If the Big Three or AGDC believe new gas fiscal terms are needed, Parnell said they will need to make the case to the public.

Bill Walker, who plans to challenge Parnell in next year’s GOP gubernatorial primary, was critical of the process under which the major line has progressed.

“As we continue to give away every piece of leverage we have by way of control, decision making and taxing authority, we further back ourselves into inescapable corners where Alaska’s resources are not being developed for the maximum benefit of our people,” he said in a statement. “Today’s failed benchmark is a consequence of handing the wheel to others whose best interests do not always align with Alaska’s best interest.”

Alaskans have long hoped for a major line as a way to shore-up revenues as oil production declines, create jobs and provide energy for residents.

Jordan said the companies are working to answer key technical questions.

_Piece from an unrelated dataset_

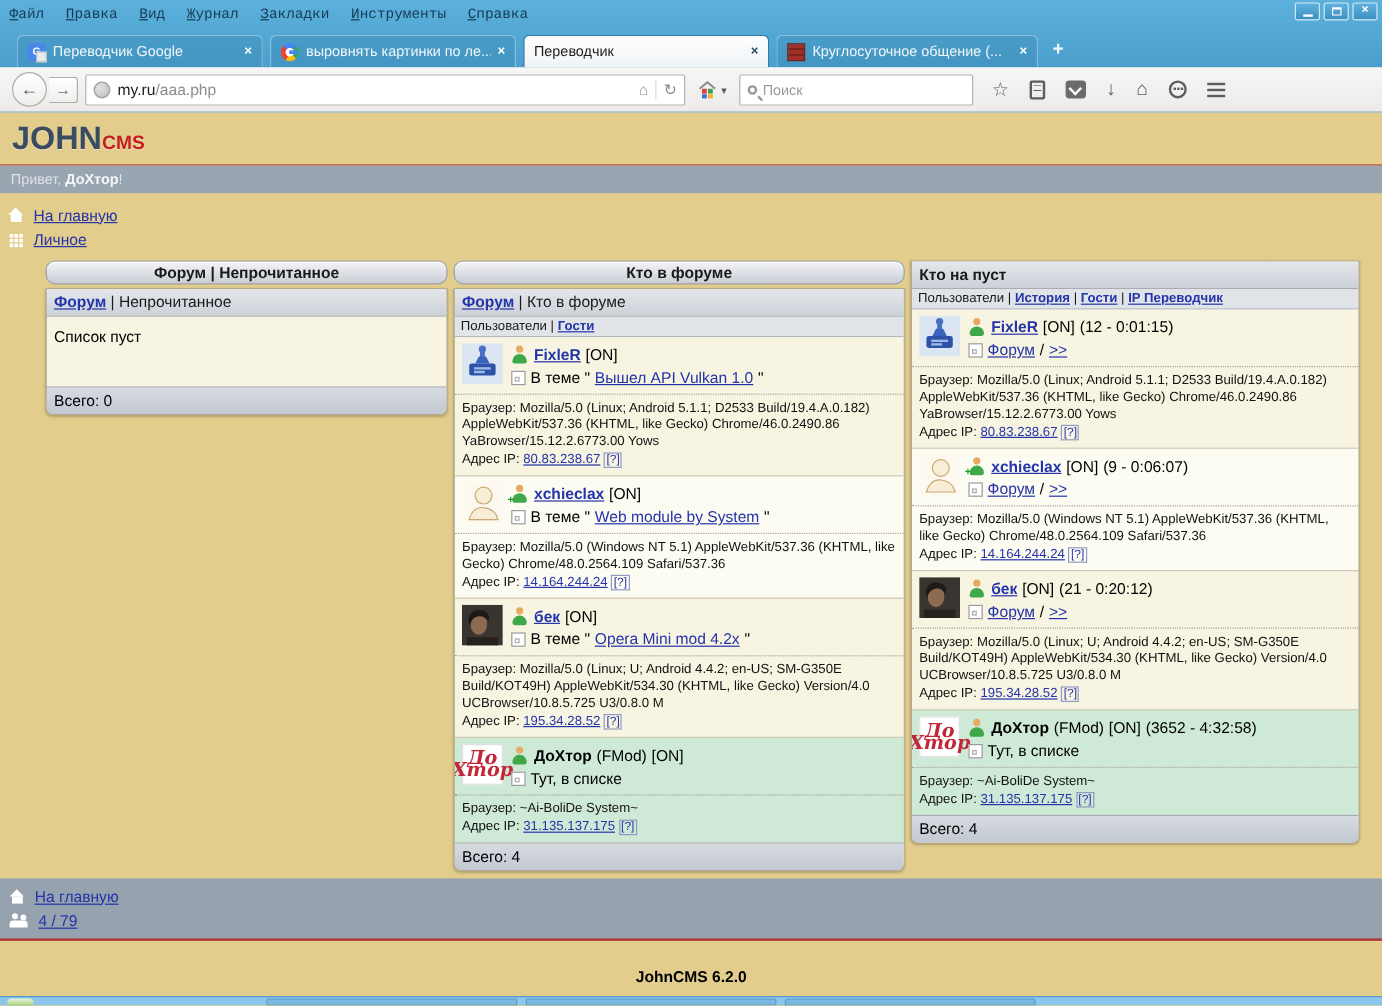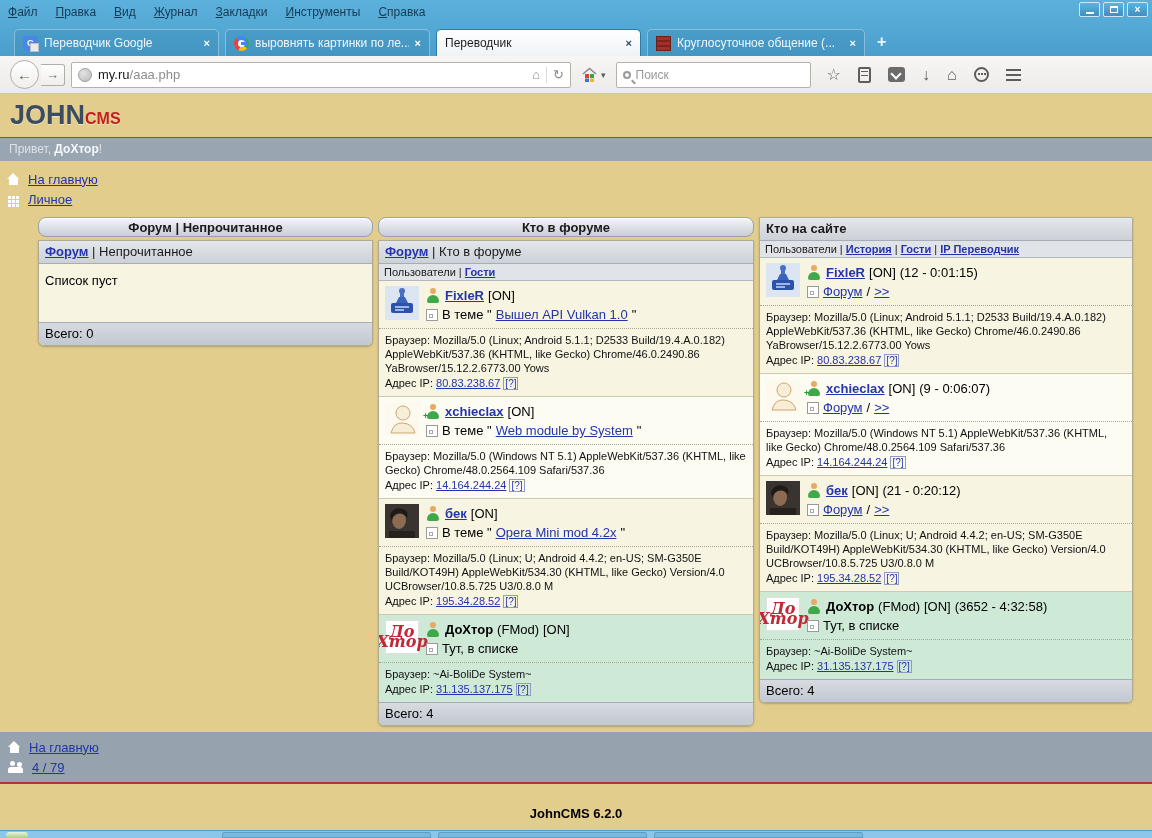"Файл" .menubar { font-family: none -> Liberation Mono, monospace }
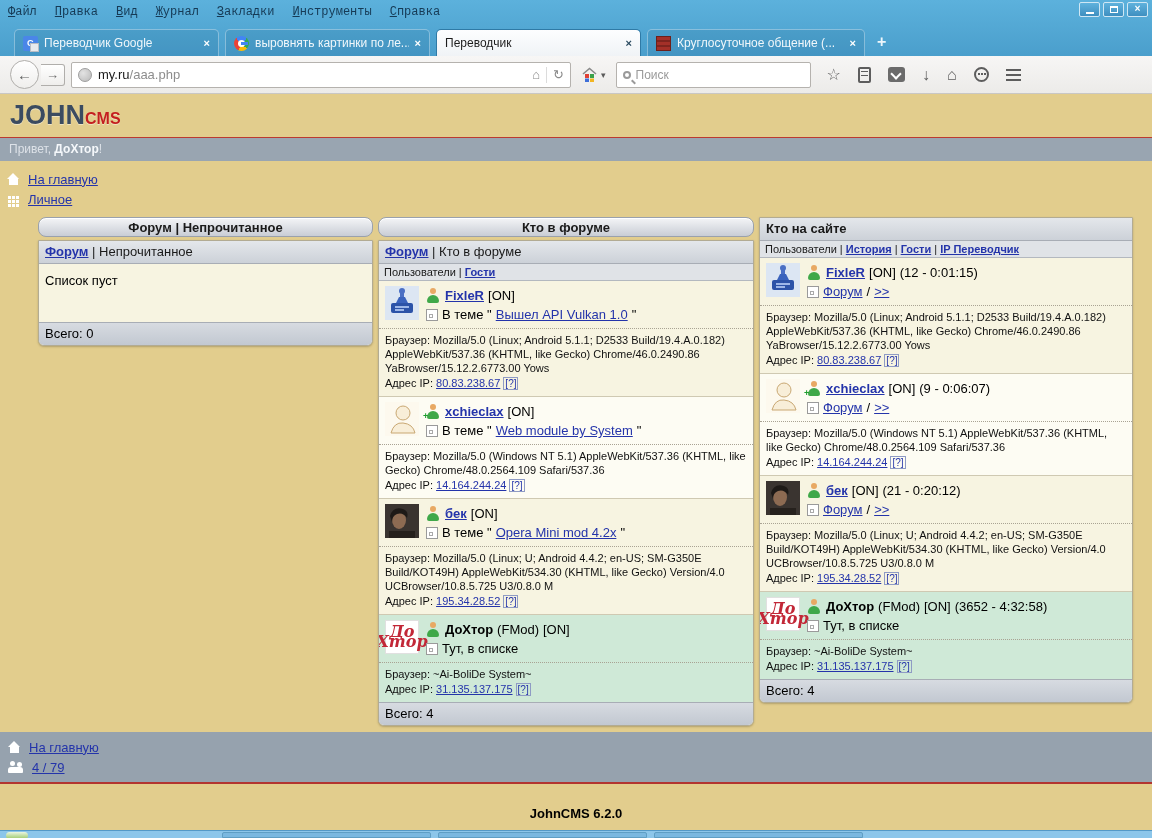"Кто на сайте" b { text: сайте -> пуст }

Larry Persily, federal coordinator of Alaska natural gas pipeline project, said companies ramp-up spending as they feel comfortable. The best outcome for Alaskans would be for the companies to commit to hundreds of millions of dollars next year because they feel strongly about the project’s prospects, he said.

“This appears to be painfully slow to Alaskans, I understand that, but the fact is $40-, $50-, $60-billion energy projects are painfully slow,” he said.